Frankenthal
Gemeinschaftsbüros: Vermieter an Modell offenbar wenig interessiert
Vorbild der Initiative der Liberalen ist ein Modellprojekt in Worms, wo Räumlichkeiten eines ehemaligen Modehauses als „Co-Working-Space“ genutzt würden, erläuterte Fraktionschef Thomas Börstler. In Ludwigshafen habe eine Agentur geprüft, inwiefern Eigentümer dazu bereit wären, ihre Immobilie auf diese neue Art nutzen zu lassen. Der Vorteil nach Ansicht Börstlers: Leerstände würden vermieden, die Innenstadt außerdem belebt.
Prinzipiell gebe es in der Stadt schon Räume, die sich für das gemeinsame Arbeiten und Teilen von Infrastruktur wie Besprechungszimmern und Technik eigneten, sagte Oberbürgermeister Martin Hebich (CDU) in seiner Antwort auf die FDP-Anfrage. Im Frühjahr hätten zwei Frankenthalerinnen schon einen Vorstoß in diese Richtung unternommen, seien dann aber von der Corona-Pandemie ausgebremst worden, so der OB.

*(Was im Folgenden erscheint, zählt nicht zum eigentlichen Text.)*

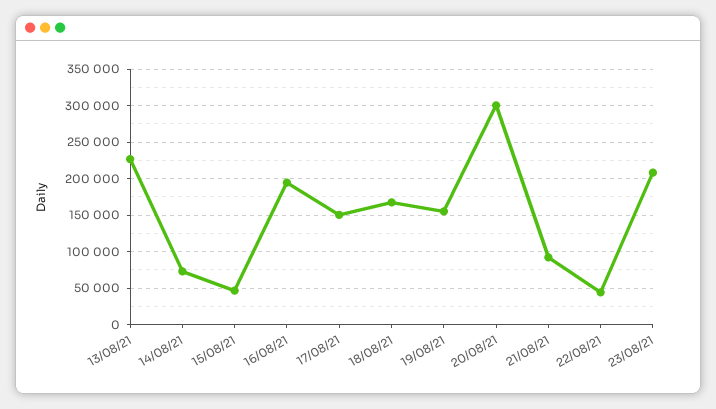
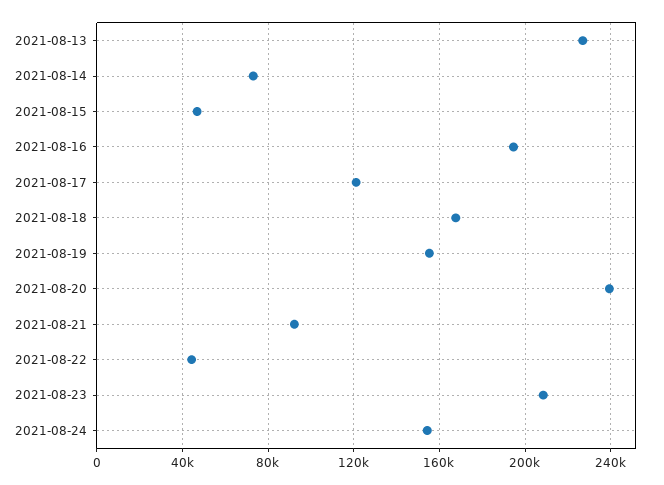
17/08/21: 150000 -> 120000
20/08/21: 300000 -> 240000
2021-08-24: none -> 155000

Hebich: Resonanz sehr verhalten
Hebich zufolge habe damals auch die Wirtschaftsförderung Kontakt mit Eigentümern und Maklern aufgenommen, um deren Interesse an dem Thema Co-Working-Space zu prüfen. Das Ergebnis: „Die Resonanz war sehr verhalten.“ Die Befragten hielten lieber an dem Plan fest, langfristig an Einzelhändler zu vermieten. Nach Ansicht des Oberbürgermeisters habe beim genannten Personenkreis die Höhe der Miete „die größte Überzeugungskraft“.

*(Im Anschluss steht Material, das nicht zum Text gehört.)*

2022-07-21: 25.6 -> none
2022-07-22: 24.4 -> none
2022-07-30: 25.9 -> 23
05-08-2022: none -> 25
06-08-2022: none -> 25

Ob sich dennoch in Frankenthal ein solches Modell realisieren lasse, hänge wohl von der Initiative von Einzelnen ab und von der Attraktivität der beteiligten Branchen und Protagonisten, sagte Hebich. Die Stadt könne wohl höchstens eine Moderatorenrolle übernehmen, spezielle Fördermöglichkeiten der öffentlichen Hand in Form von Zuschussprogrammen gebe es seiner Kenntnis nach aktuell nicht.